That is something which one cannot do, as we are now to believe — though "morality" is taken to mean "sexual morality." The claim is, of course, provably false. We do almost nothing but legislate morality: we pass laws which at the best reflect our customs and folkways, to the extent that we have any folkways remaining, and when we legislate we do so based upon a shared sense regarding what a good society looks like, and even what it means to raise good and noble individuals.
The great counterexample, one that is always put on display, is Prohibition. It did not stop people from drinking. It only stopped people from drinking legally. If people were going to drink, they were going to do so one way or another. Such is the argument, anyway.
That was not the argument of the women's temperance leagues, however. They pointed, no doubt with some exaggeration, to the social harm caused by drunkenness, the men who blew their salaries on drink, the wives and children beaten up, the families in disarray. It is no accident that the first thing that the new female electorate did, upon receiving the franchise, was to use federal authority to override local authority and local customs, to restrain the bad behavior of men.
Now, I have no love for the idea of Prohibition.
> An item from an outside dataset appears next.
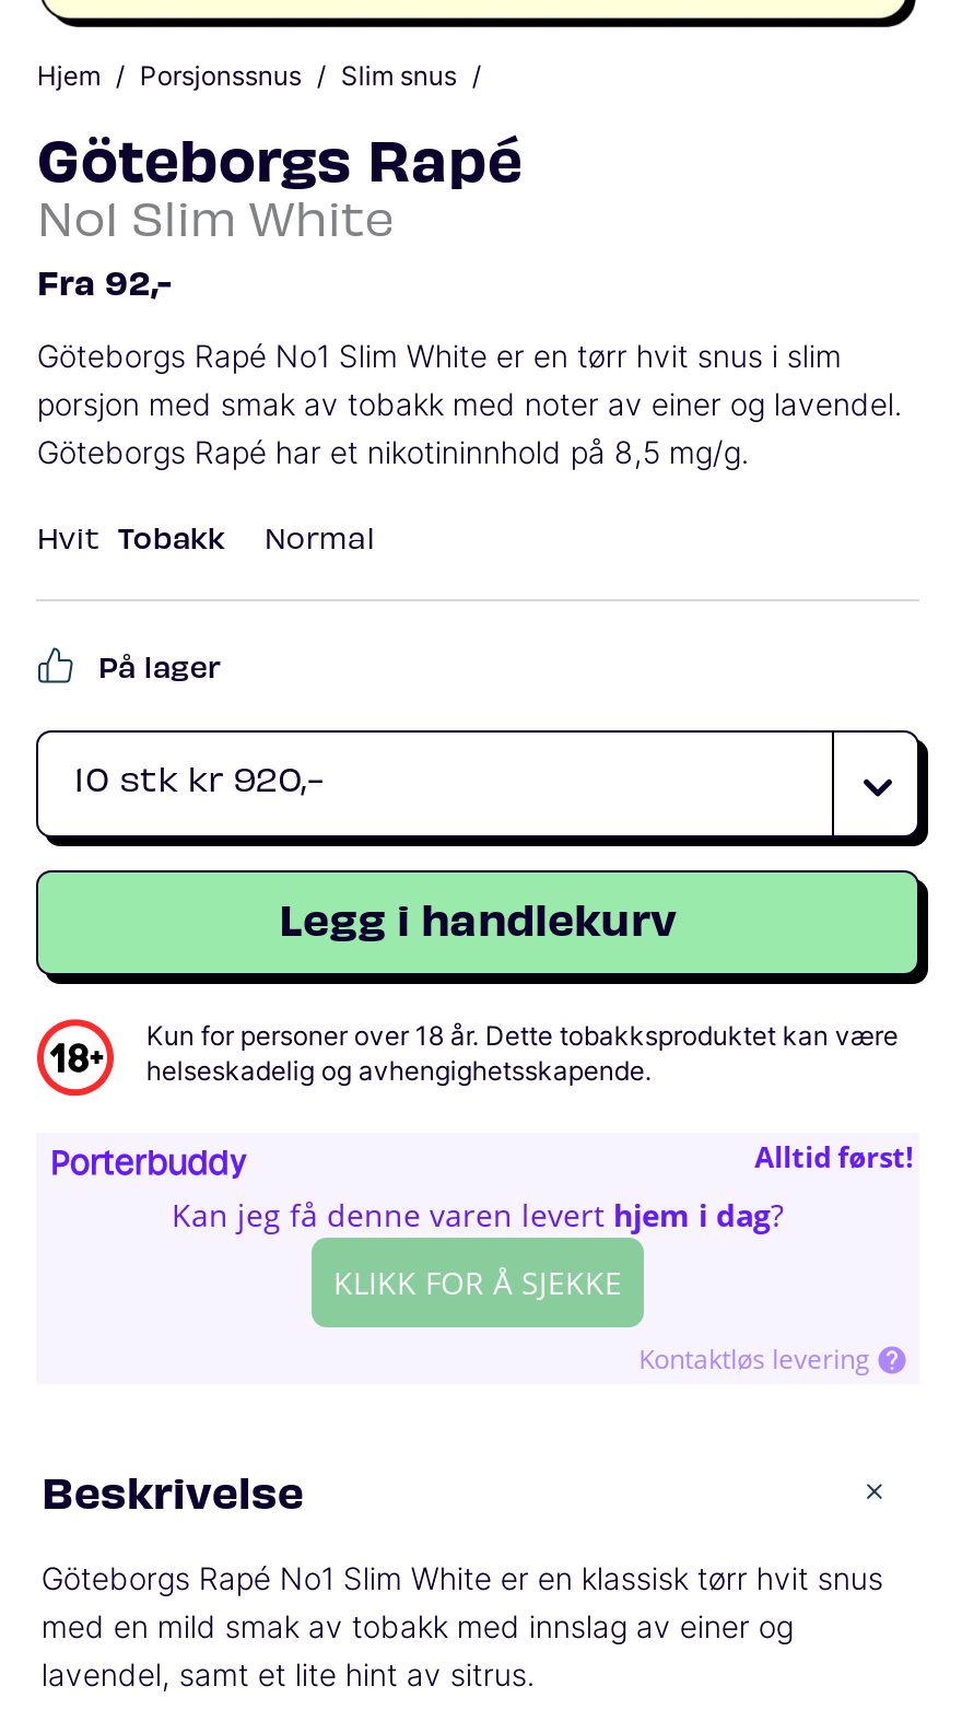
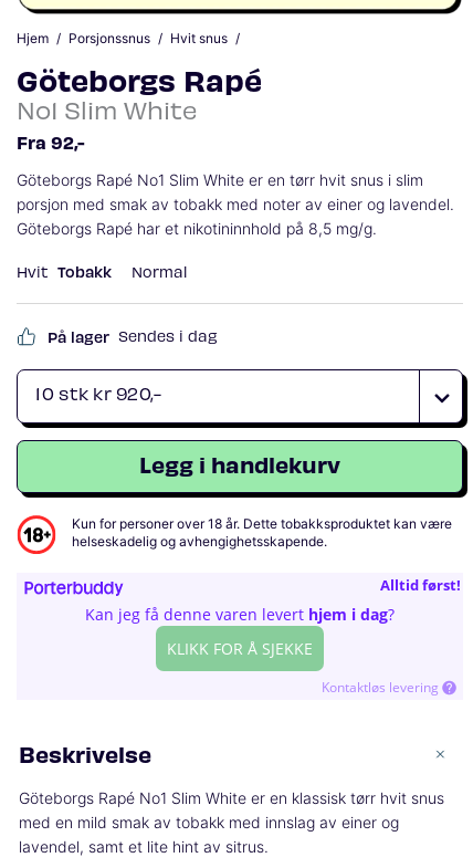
[341,59,457,92] Slim snus -> [171,30,228,47] Hvit snus
[98,647,221,684] På lager -> [48,326,218,346] På lager Sendes i dag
There were all kinds of things wrong with the law. I don't think the federal government has any business bossing around states and municipalities on what is eminently a local matter, involving local ways of life. Wouldn't it have been a lot easier, for example, to arrest men who were drunk in public, and fine the owners of taverns who kept serving them long after they were clearly intoxicated? Also, the amendment outlawed something which was, in itself, not an evil, and in fact was rather a positive (though minor) good. That is, there's nothing wrong with taking a drink, and a glass of beer or "wine that gladdens the heart" has long been a part of man's conviviality and feasting. Then there was the unintended consequence of the spree of crime based on the sale of bootleg alcohol. Finally, there was something waspish about it all, as it coincided nicely with the eugenic concern that the nation was being overrun with "lesser stock," all those Mediterranean Catholics.
So I think that what Herbert Hoover called "a noble experiment" was ill-conceived. Did it work? That is, did it actually decrease the number of people who got drunk? A related question might be, "Did Carry Nation's crusade work?" Or, "Did the Knights of Father Mathew achieve any part of their aims?" Closer to home, has the crusade of Mothers Against Drunk Driving, a crusade that was both legal and moral, worked? Are there fewer people driving drunk than there used to be?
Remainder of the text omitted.